• _Entries supplied_:
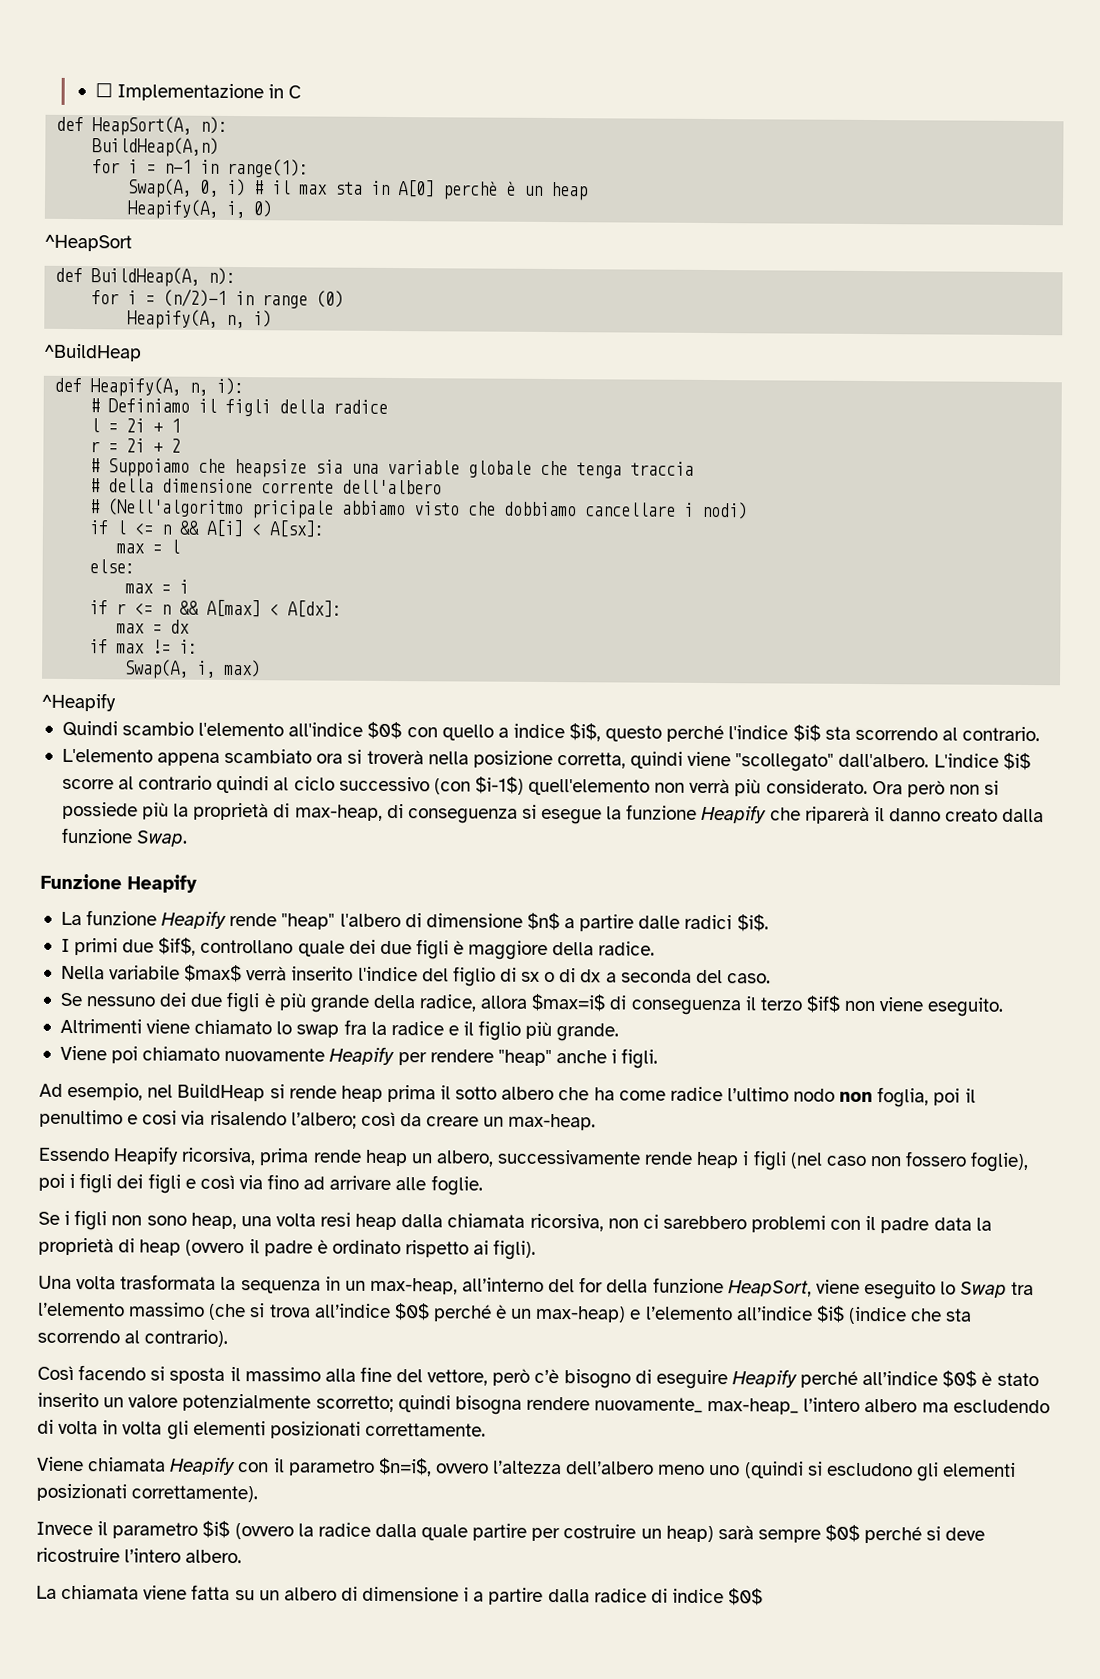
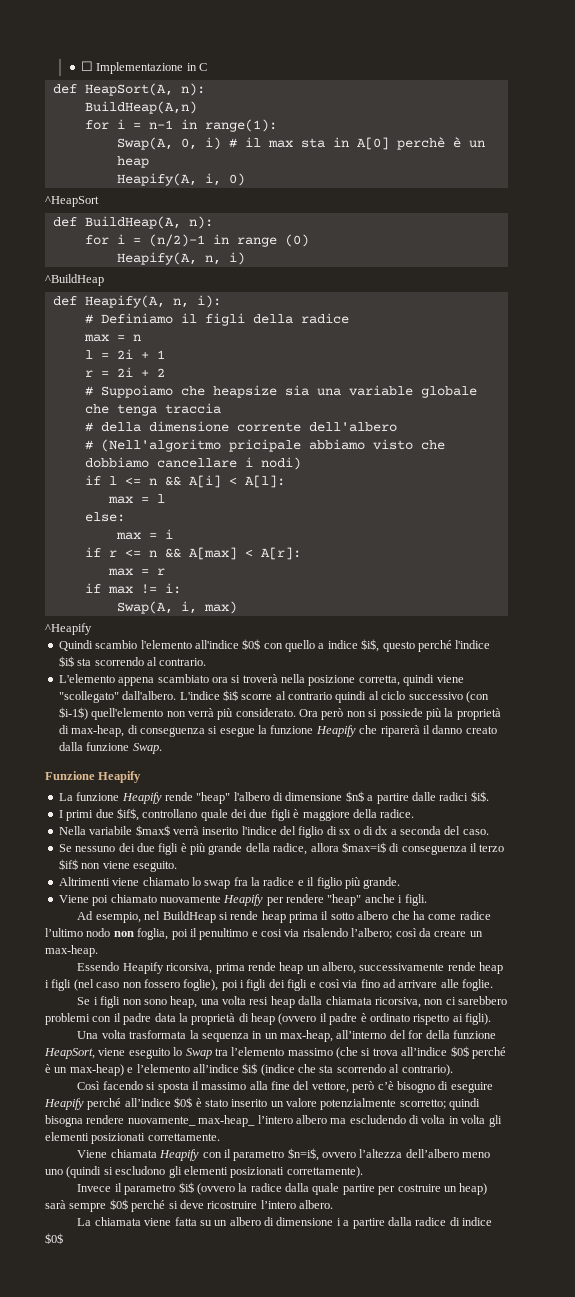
+ max = n
- if l <= n && A[i] < A[sx]:
+ if l <= n && A[i] < A[l]:
- if r <= n && A[max] < A[dx]:
- max = dx
+ if r <= n && A[max] < A[r]:
+ max = r

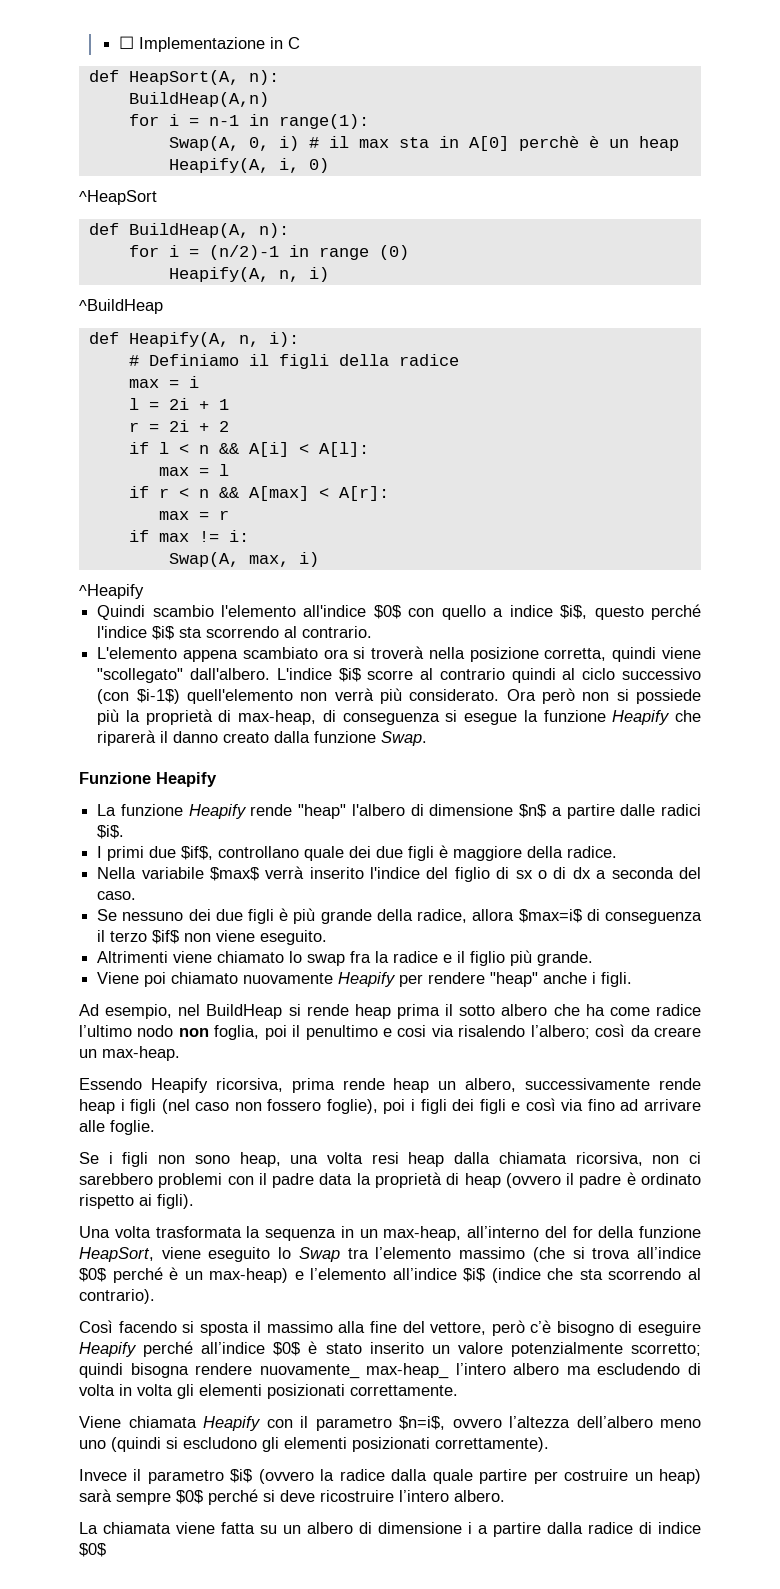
- max = n
+ max = i
- # Suppoiamo che heapsize sia una variable globale che tenga traccia
- # della dimensione corrente dell'albero
- # (Nell'algoritmo pricipale abbiamo visto che dobbiamo cancellare i nodi)
- if l <= n && A[i] < A[l]:
+ if l < n && A[i] < A[l]:
- else:
- max = i
- if r <= n && A[max] < A[r]:
+ if r < n && A[max] < A[r]:
- Swap(A, i, max)
+ Swap(A, max, i)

• _What needs to be done_: Reproduce the records above from their first line to the line bearing "< n && A[max]", both ends included, leaving every picture out.

• _Finished task_:
+ max = n
- if l <= n && A[i] < A[sx]:
+ if l <= n && A[i] < A[l]:
- if r <= n && A[max] < A[dx]:
- max = dx
+ if r <= n && A[max] < A[r]:
+ max = r

- max = n
+ max = i
- # Suppoiamo che heapsize sia una variable globale che tenga traccia
- # della dimensione corrente dell'albero
- # (Nell'algoritmo pricipale abbiamo visto che dobbiamo cancellare i nodi)
- if l <= n && A[i] < A[l]:
+ if l < n && A[i] < A[l]:
- else:
- max = i
- if r <= n && A[max] < A[r]:
+ if r < n && A[max] < A[r]:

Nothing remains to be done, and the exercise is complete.